**Goal of the exercise:**
Write the entries out again in full and unchanged, dropping every image.

************

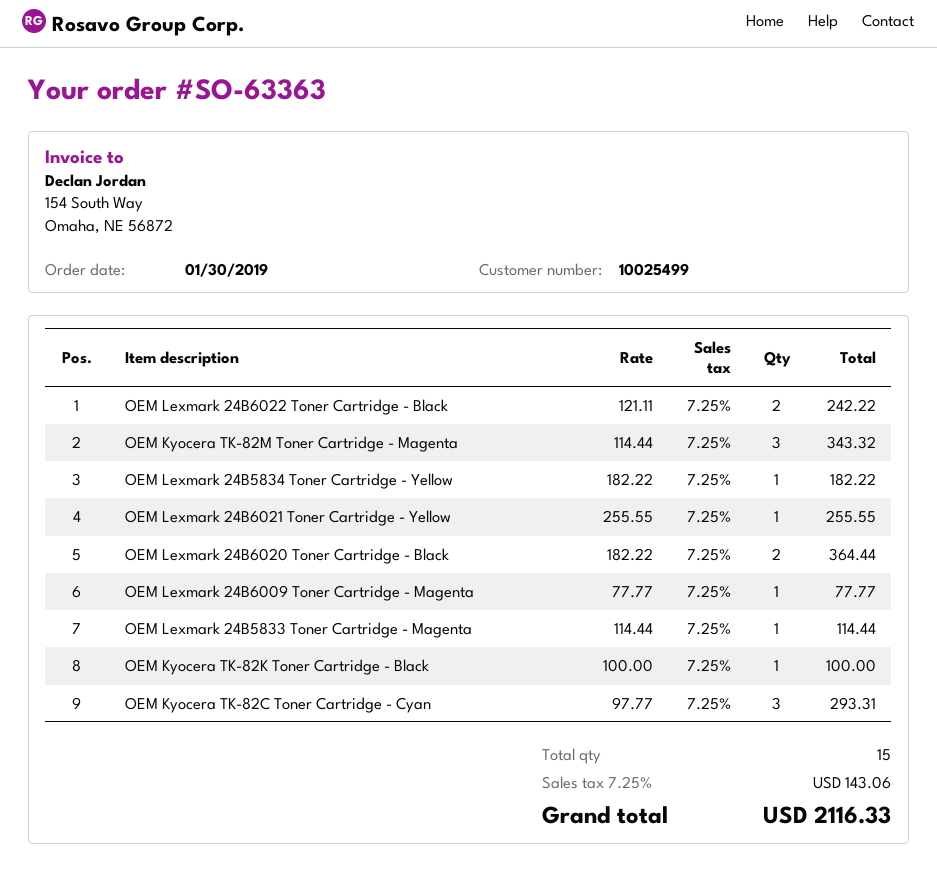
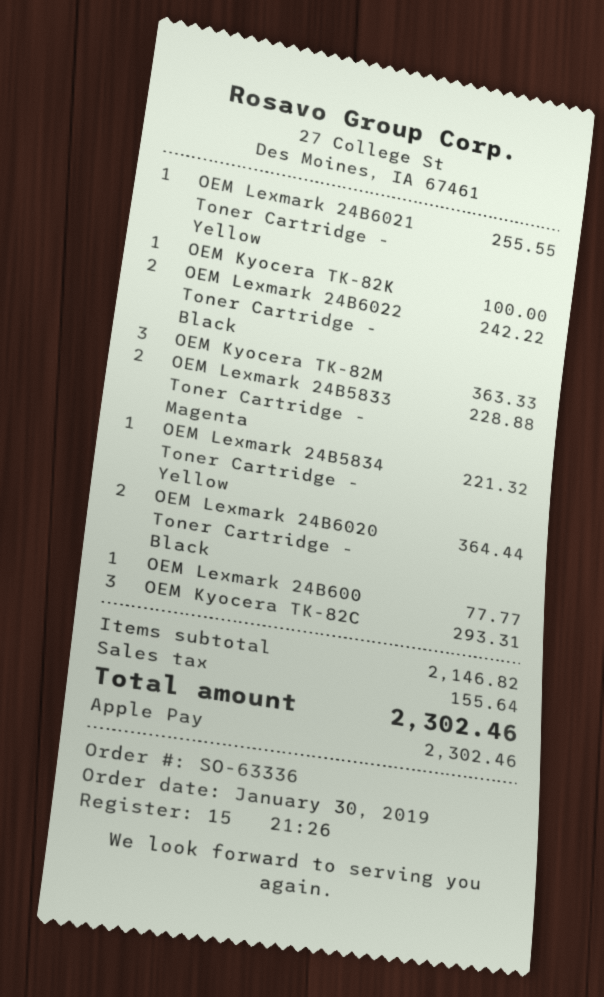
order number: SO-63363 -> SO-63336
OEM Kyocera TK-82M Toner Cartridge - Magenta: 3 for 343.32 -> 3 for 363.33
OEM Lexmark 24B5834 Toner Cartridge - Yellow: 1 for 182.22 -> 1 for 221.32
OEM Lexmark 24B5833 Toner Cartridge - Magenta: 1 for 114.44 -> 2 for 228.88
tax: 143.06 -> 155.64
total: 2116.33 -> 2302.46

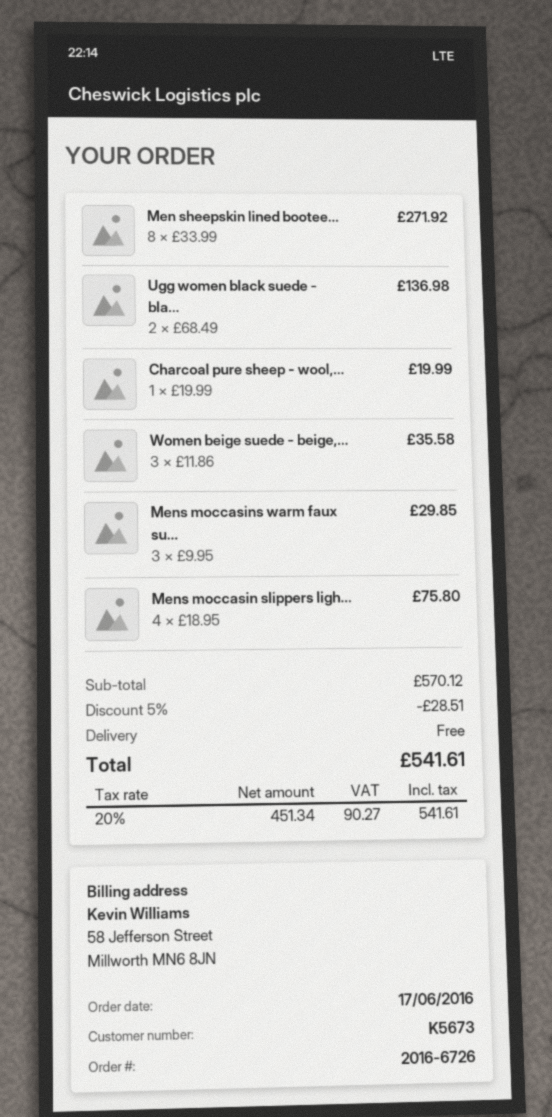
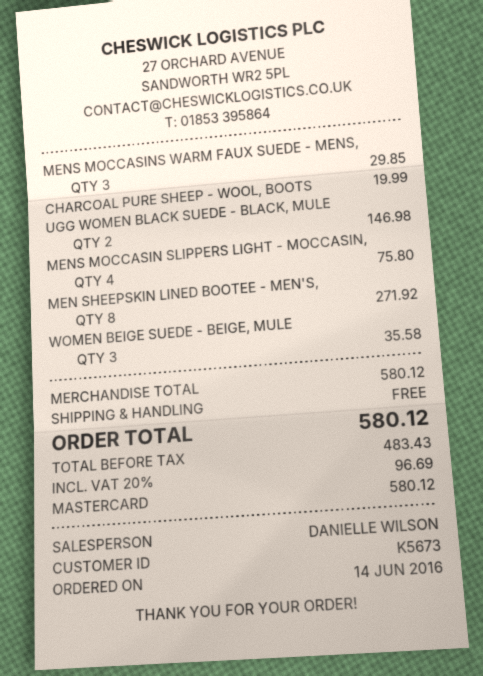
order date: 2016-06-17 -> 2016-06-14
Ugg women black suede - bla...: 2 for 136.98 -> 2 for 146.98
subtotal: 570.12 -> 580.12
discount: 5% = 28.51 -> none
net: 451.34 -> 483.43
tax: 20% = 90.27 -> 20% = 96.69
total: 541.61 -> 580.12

************

**Result of this task:**
order number: SO-63363 -> SO-63336
OEM Kyocera TK-82M Toner Cartridge - Magenta: 3 for 343.32 -> 3 for 363.33
OEM Lexmark 24B5834 Toner Cartridge - Yellow: 1 for 182.22 -> 1 for 221.32
OEM Lexmark 24B5833 Toner Cartridge - Magenta: 1 for 114.44 -> 2 for 228.88
tax: 143.06 -> 155.64
total: 2116.33 -> 2302.46

order date: 2016-06-17 -> 2016-06-14
Ugg women black suede - bla...: 2 for 136.98 -> 2 for 146.98
subtotal: 570.12 -> 580.12
discount: 5% = 28.51 -> none
net: 451.34 -> 483.43
tax: 20% = 90.27 -> 20% = 96.69
total: 541.61 -> 580.12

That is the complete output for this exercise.